Mawuli Mensah

Personal information
- Full name: Mawuli Kwame Mensah Vadze
- Date of birth: 15 November 2003 (age 22)
- Place of birth: Accra, Ghana
- Height: 1.72 m (5 ft 8 in)
- Position: Midfielder

Team information
- Current team: Ceuta

Youth career
- Utrecht
- Vázquez Cultural
- 2022: Antequera

Senior career*
- Years: Team / Apps / (Gls)
- 2022–2023: Antequera / 55 / (4)
- 2023–2026: Betis B / 62 / (8)
- 2026: Zaragoza / 13 / (0)
- 2026–: Ceuta / 0 / (0)

= Mawuli Mensah =

Ghanaian footballer (born 2003)

Mawuli Kwame Mensah Vadze (born 15 November 2003) is a Ghanaian footballer who plays as a midfielder for Spanish club AD Ceuta FC.

==Career==
Born in Accra, Mensah left his home country at the age of 13, and joined Antequera CF's youth sides in January 2022, after a period at FC Utrecht and playing for CD Vázquez Cultural from Marbella. He quickly established himself as a starter for the side in Segunda Federación, and renewed his contract until 2024 on 26 October of that year.

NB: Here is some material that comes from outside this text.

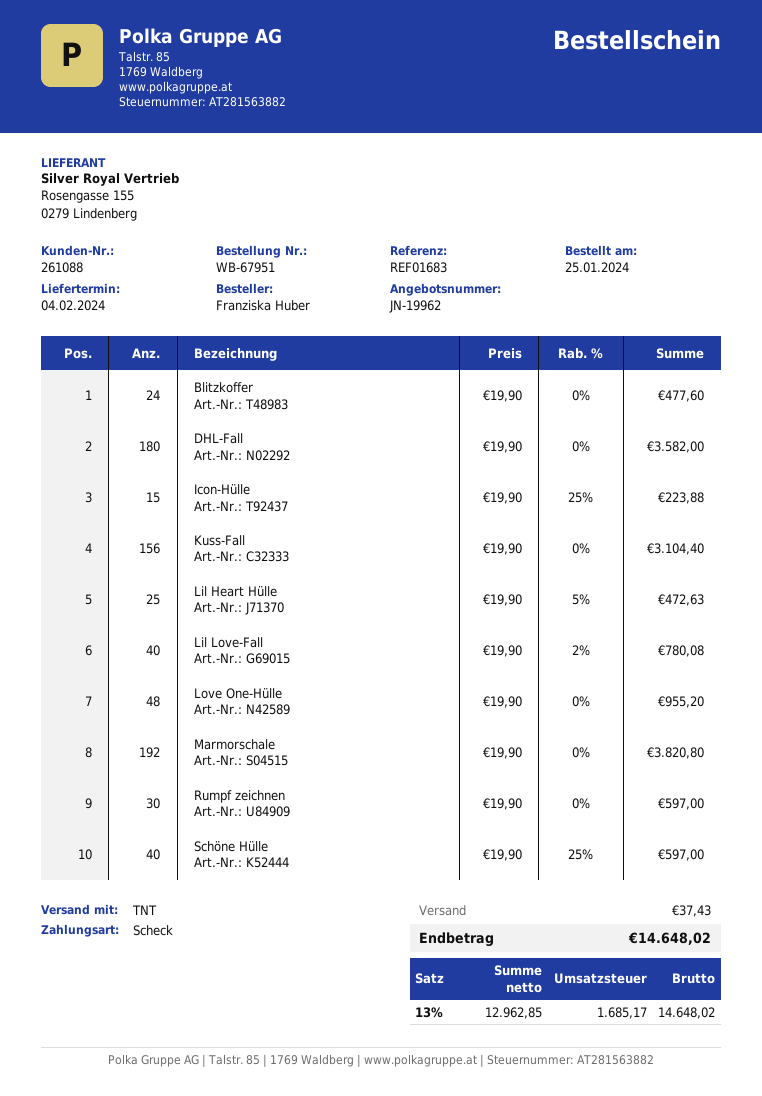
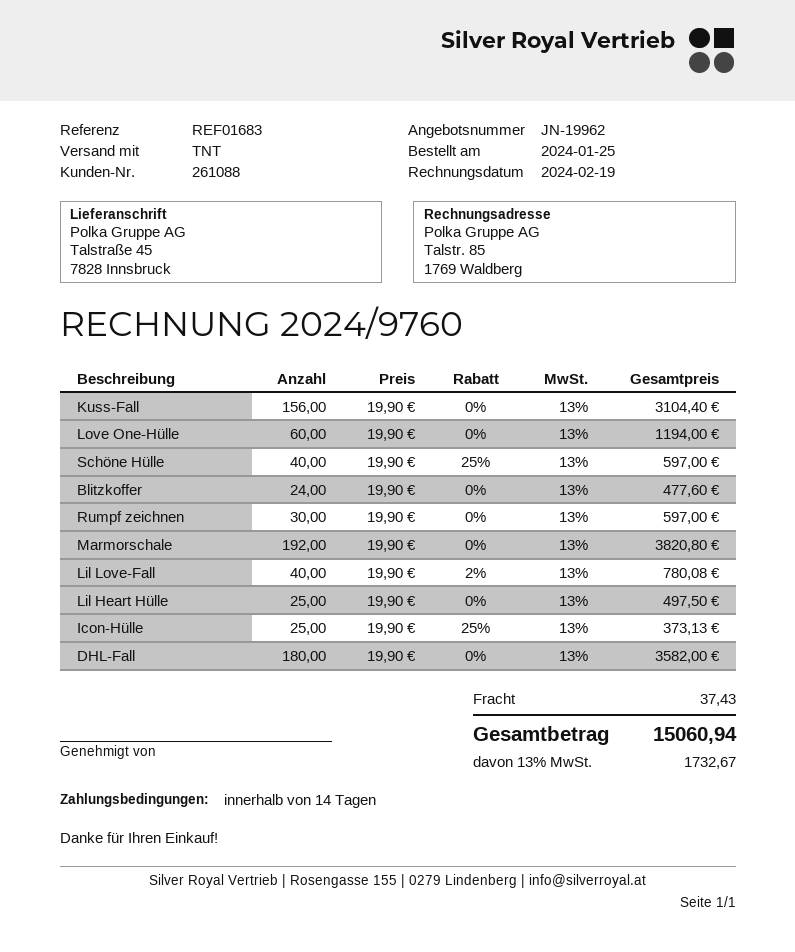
Icon-Hülle: 15 x 19.90 - 25% = 223.88 -> 25 x 19.90 - 25% = 373.13
Lil Heart Hülle: 25 x 19.90 - 5% = 472.63 -> 25 x 19.90 = 497.50
Love One-Hülle: 48 x 19.90 = 955.20 -> 60 x 19.90 = 1194.00
tax: 13% = 1685.17 -> 13% = 1732.67
total: 14648.02 -> 15060.94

Mensah impressed with Antequera during the 2022–23 season as the club achieved promotion to Primera Federación, and attracted the interest of Real Betis and FC Barcelona. On 31 July 2023, he moved to the former on a three-year deal, being initially assigned to the reserves in the fourth division.

A regular starter for Betis Deportivo as they also achieved promotion to division three, Mensah suffered a knee injury in late May 2024, only returning to action in February 2025. After making the pre-season with the first team, he was also an unused substitute in the first matches of 2025–26 La Liga.

On 2 February 2026, Mensah moved to Segunda División side Real Zaragoza on a six-month contract, with an option for a further two years. He made his professional debut five days later, starting in a 1–1 home loss against SD Eibar.

On 21 August 2026, free agent Mensah agreed to a two-year deal with AD Ceuta FC also in division two.